The Rocky Road to Tonsil Stones
Lying in the very back of the throat are the tonsils, two gland-like structures believed to play a role in preventing and fighting infections. The tonsils function like nets, trapping viruses and bacteria that pass through your throat. But their nooks and crannies can also trap dead cells and mucous. Mixed with bacteria, this debris may become concentrated into white formations that then harden into tonsil stones.
Because tonsils shrink with age, tonsil stones tend to be more common in adolescents, whose tonsils are generally larger to support a growing immune system. Tonsil stones also occur more frequently in people who experience chronic tonsil inflammation or frequent bouts of tonsillitis.
Although tonsil stones are usually the size of a pea or smaller, their rich amount of bacteria almost guarantees that they will cause bad breath. If your child or teen has bad breath that doesn’t go away with brushing or mouthwash, he or she may well have tonsil stones.
Bring your child to the office. We can shine a light on the back of the throat to see if the tonsils are the source of the breath odor. Although many people try to remove tonsil stones at home, it is better to have them removed in our office.
If your child is prone to tonsil stones, it is important that he or she maintain good oral hygiene—that should prevent them from forming in the first place. In addition to the usual recommendations of flossing daily, brushing twice daily and seeing us regularly, we may also recommend that your child gargle frequently with salt water. This can help dislodge tonsil stones, along with any debris in the tonsils that have yet to harden into stones.
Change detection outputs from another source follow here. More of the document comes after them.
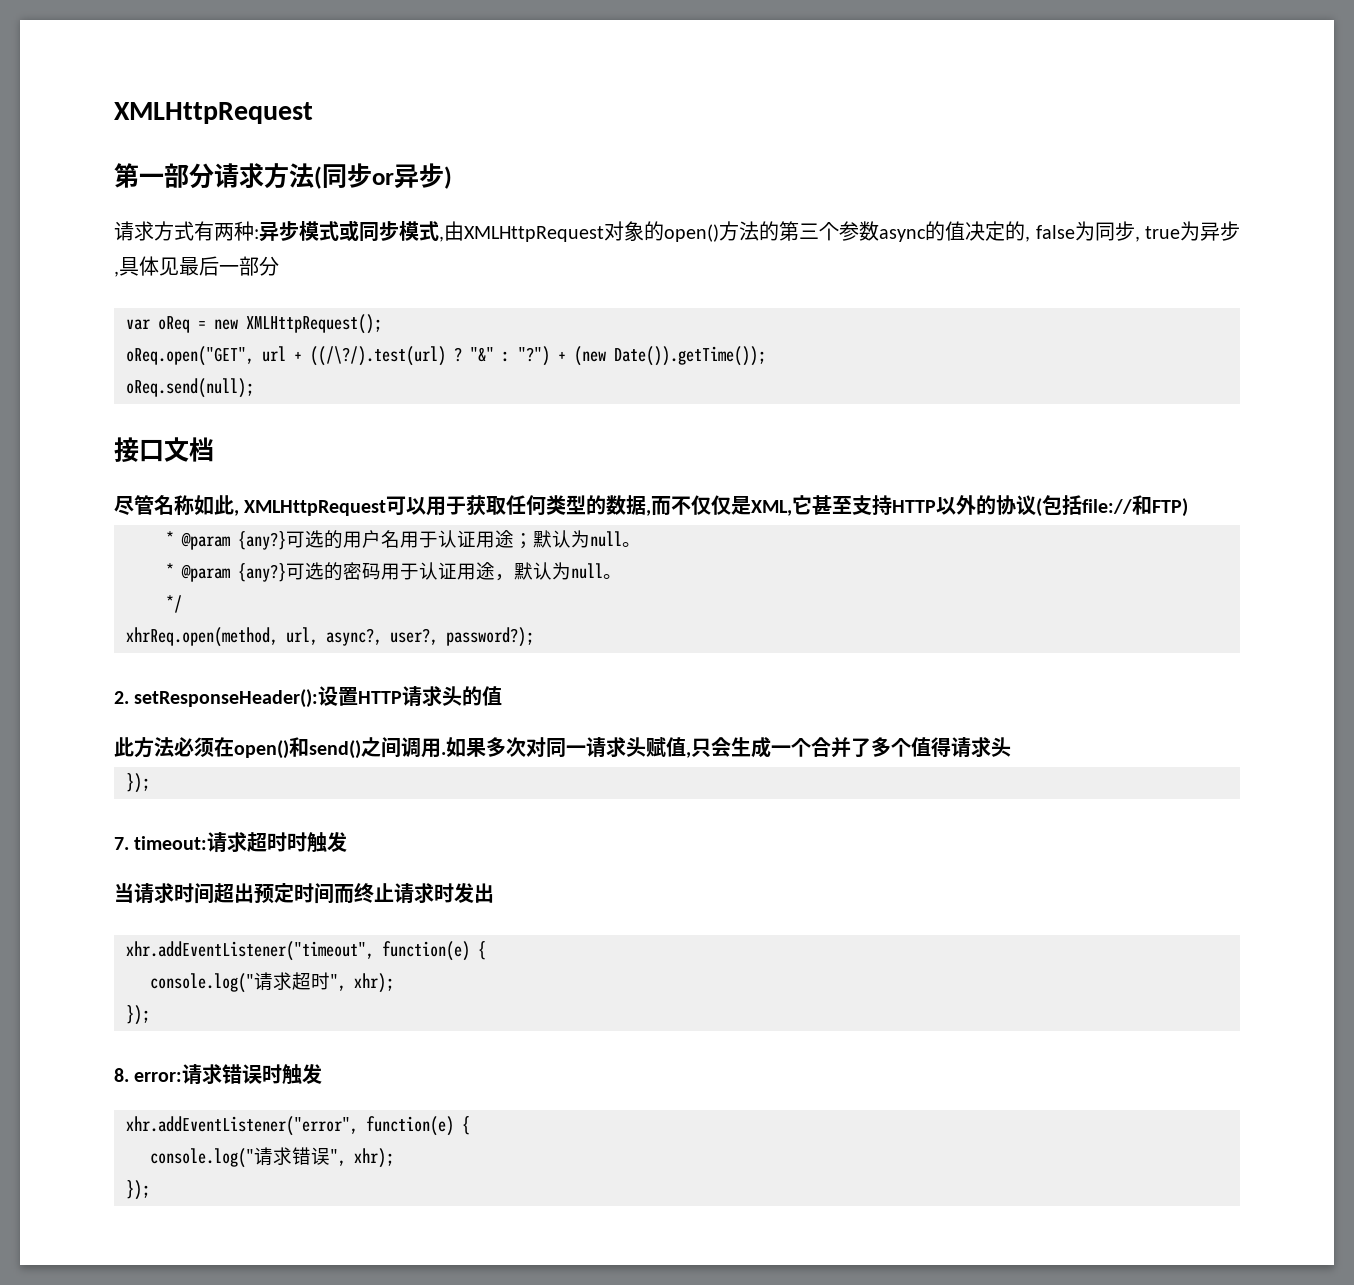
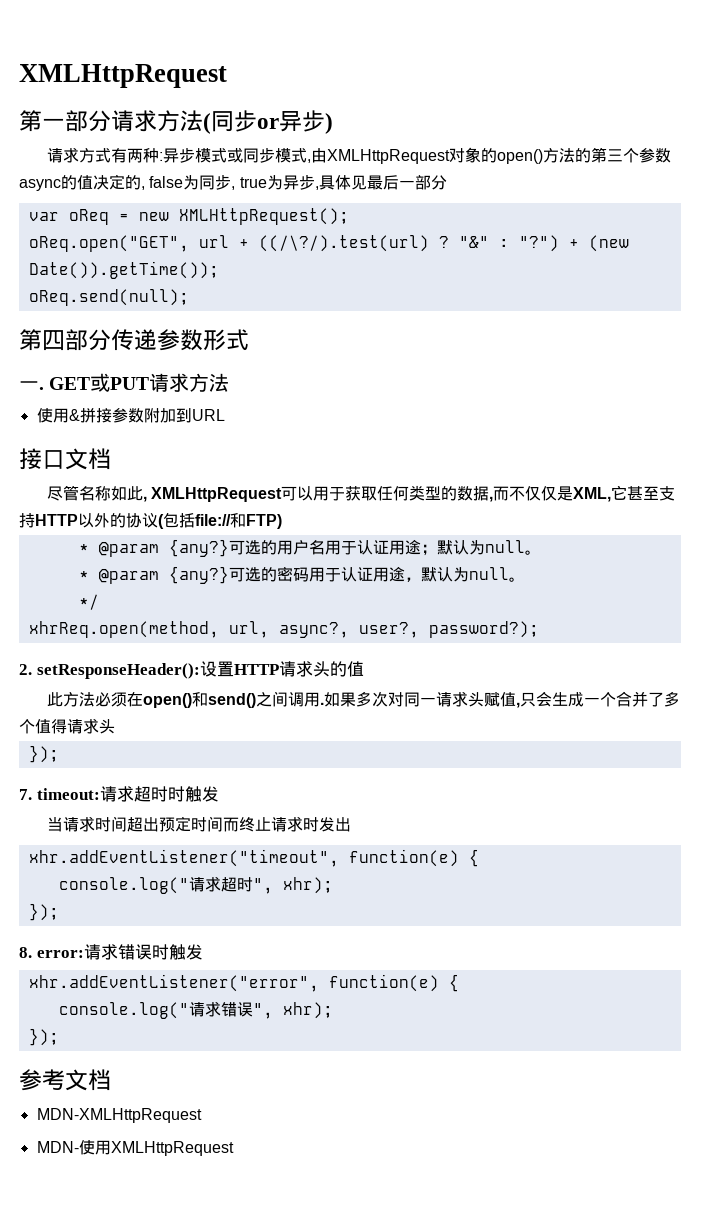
+ 第四部分传递参数形式
+ 一. GET或PUT请求方法
+ 使用&拼接参数附加到URL
+ 参考文档
+ MDN-XMLHttpRequest
+ MDN-使用XMLHttpRequest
Discuss this condition with us or your child’s pediatrician. If you think your child may have tonsil stones, call our office and make an appointment. We can thoroughly assess your child’s oral health and discuss a plan of oral hygiene that will keep your child’s mouth looking and feeling great.
Keep Early Childhood Caries Away
Dentists use the term early childhood caries (ECC), sometimes called baby bottle caries, to describe the presence of one or more decayed, missing or filled teeth in a child younger than six years old. Any sign of tooth decay in a child under the age of three years is considered severe ECC.
The presence of ECC has a major impact on your child’s present and future quality of life. Discomfort, pain, infection, abscesses and gastrointestinal disorders can all result from ECC. It may even lead to malnutrition and retarded growth because of pain, chewing difficulties and reluctance to eat. Other consequences of ECC include crooked teeth, delayed or restricted speech, and loss of space for succeeding teeth. The look of a mouthful of decayed teeth can cause psychological problems, including low self-esteem. And children with ECC have an increased risk of developing cavities in their permanent teeth as well.
How early should you be concerned whether your child is developing ECC? An infant’s first teeth may erupt as early as six months of age, and decay can attack your baby’s teeth as soon as they appear. That’s why the American Academy of Pediatrics and the American Dental Association both recommend an initial dental visit by your child’s first birthday.
Unfortunately, many parents delay that first dental appointment until the child is two or three years old. By then, severe ECC may have already set in. A 2006 study published in the journal Pediatric Dentistry presented evidence that children who do not see a dentist before the age of two years are more likely to require emergency visits and tooth restorations. That can get expensive. In fact, children who visit the dentist before their first birthday have 40% lower dental costs between birth and age five. These savings come from less need for dental and medical care resulting from poor oral health.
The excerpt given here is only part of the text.